THE CANKER OF COLD. “Jacob Ussher.” By Naomi Jacob. (Cloth.) Sydney: Cornstalk Publishing Company. (Per Angus and Robertson.) This is a story of unusual originality and power, rather ineptly characterised on tho cover as “the love story of a rich man’s daughter and his secretary.” It is that certainly, but it is more essentially the story ot Jacob Ussher himself, who, beginning life as the son of a poor Jewish tailor in Whitechapel, the London Ghetto, became through his own business ability and concentration on success a millionaire and an accredited philanthropist. The daughter, Leah, is interesting, but it is Jacob who is the dominating personality in the story, as the authoress indicates by her title.

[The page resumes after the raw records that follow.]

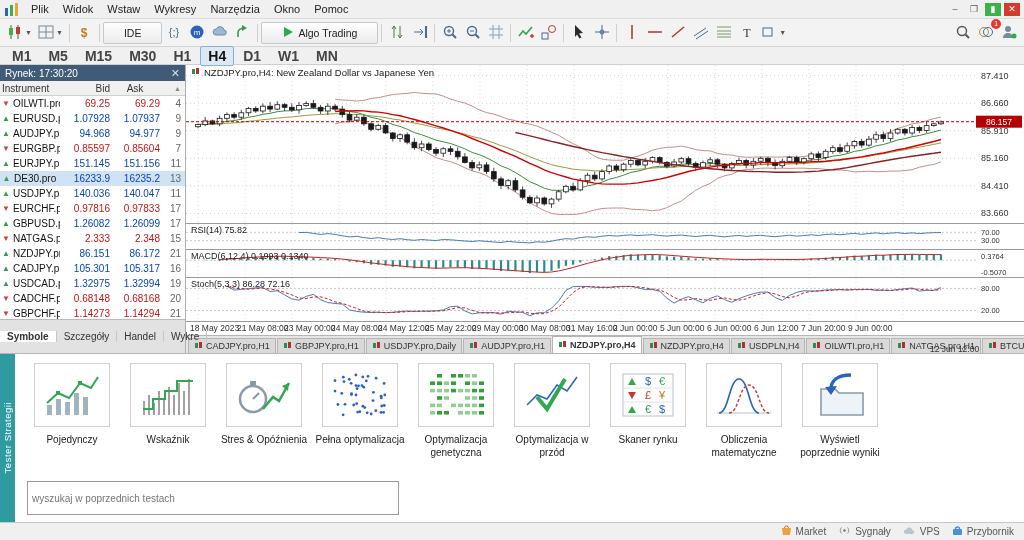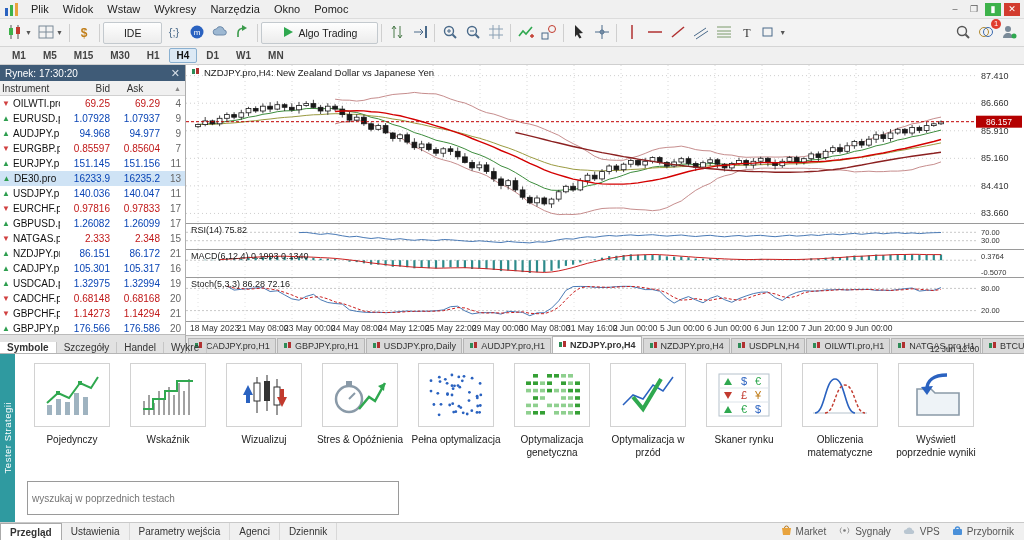"M1" .tf { font-size: 10px -> 14px }
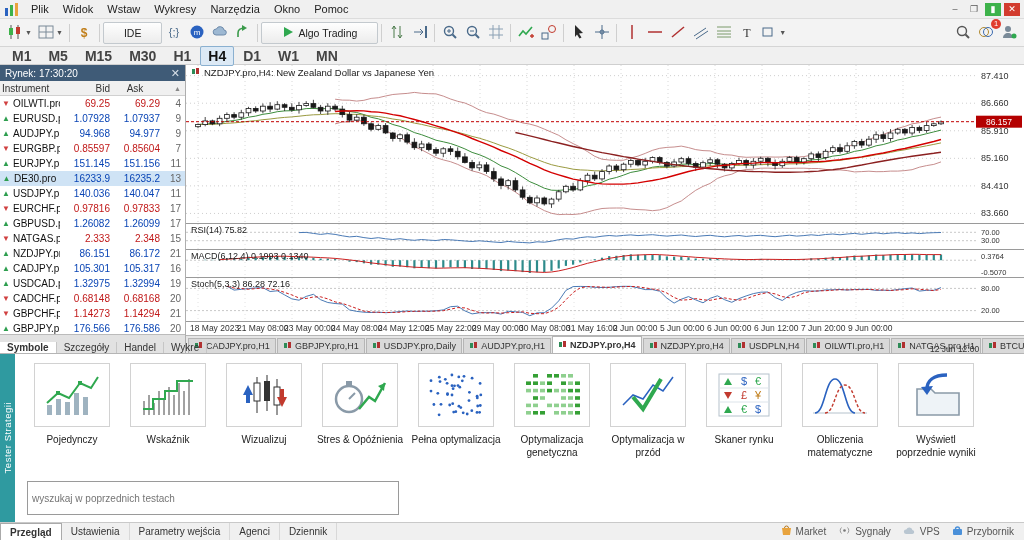"Symbole" .mw-tabs { align-items: flex-end -> center; height: 19px -> 34px }
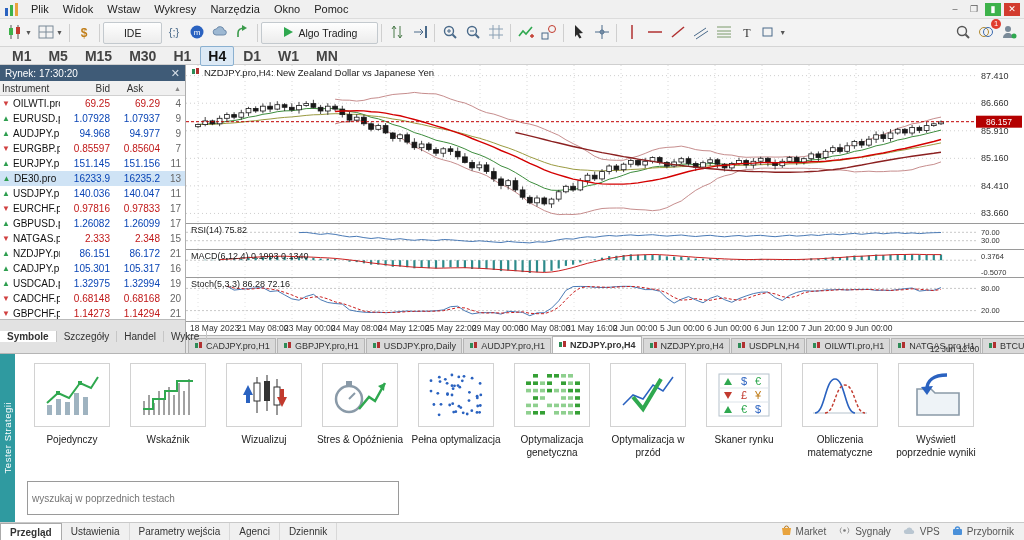"Wizualizuj" div.card { html: <div> <div> <svg> <g> <line></line> <line></line> <line></line> </g> <rect></rect> <rect></rect> <rect></rect> <path></path> <path></path> </svg> </div> <div>Wizualizuj</div> </div> -> none }
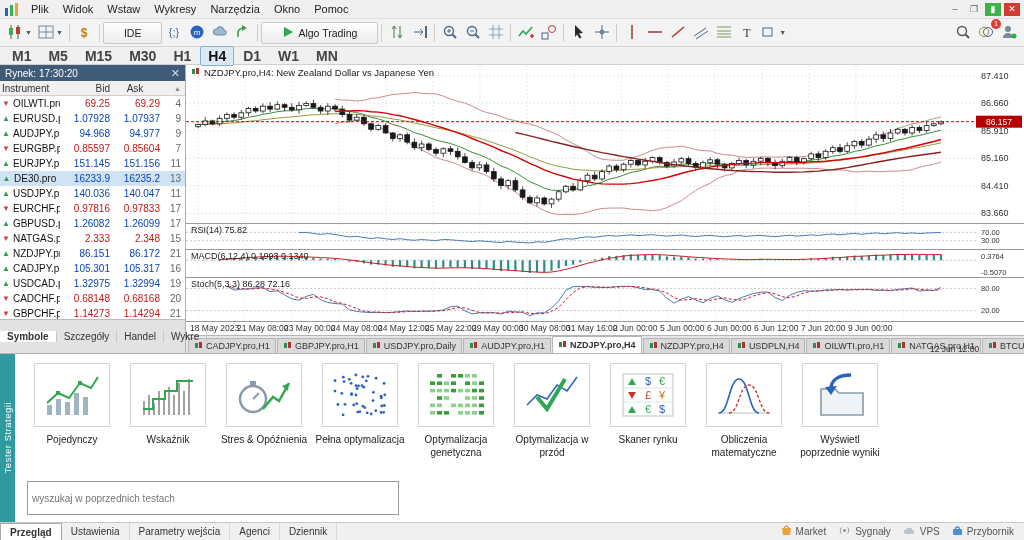"Przegląd" div.btabs { html: <div> <span>Przegląd</span> <span>Ustawienia</span> <span>Parametry wejścia</span> <span>Agenci</span> <span>Dziennik</span> </div> -> none }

The emotional interest consists more in the relations between father and daughter, and particularly in the conflict between Jacob’s love for his daughter and his love of power than in the love affair of daughter and secretary. The first chapter traces the history of the Ussher family, who came from Poland and persecution to the kindlier soil of England. Young Jacob, only son of his father, was brought up in strict Jewish practices. He had brains, and pursued knowledge avidly, but while still it school began to concentrate on moneygetting, trading with his schoolfellows, collecting odd marketable lines and selling for himself. He de&rmined to trade for himself rather than work for wages, and beginning in a poor way, by constant shrewdness and profitable speculations rapidly becomes a capitalist and a financier. But he is no mere moneygrabber; he has imagination, and desires wealth for the power and command of the beautiful things of the world it brings. Finding that feasts and fasts and Jewish observances in general interfere with business, he abandons religious practices. He delays marriage till he can make a marriage of ambition, and then further shocks his old parents by marrying a “goy” or Christian, the beautiful daughter of an impecunious aristocrat, and begins his married life in a grand house in Berkeley Square. But after a few years his wife abandons him and her two-year-old daughter, and by the time Leah is grown up her mother is a foremost figure in society as Duchess of Rockingham.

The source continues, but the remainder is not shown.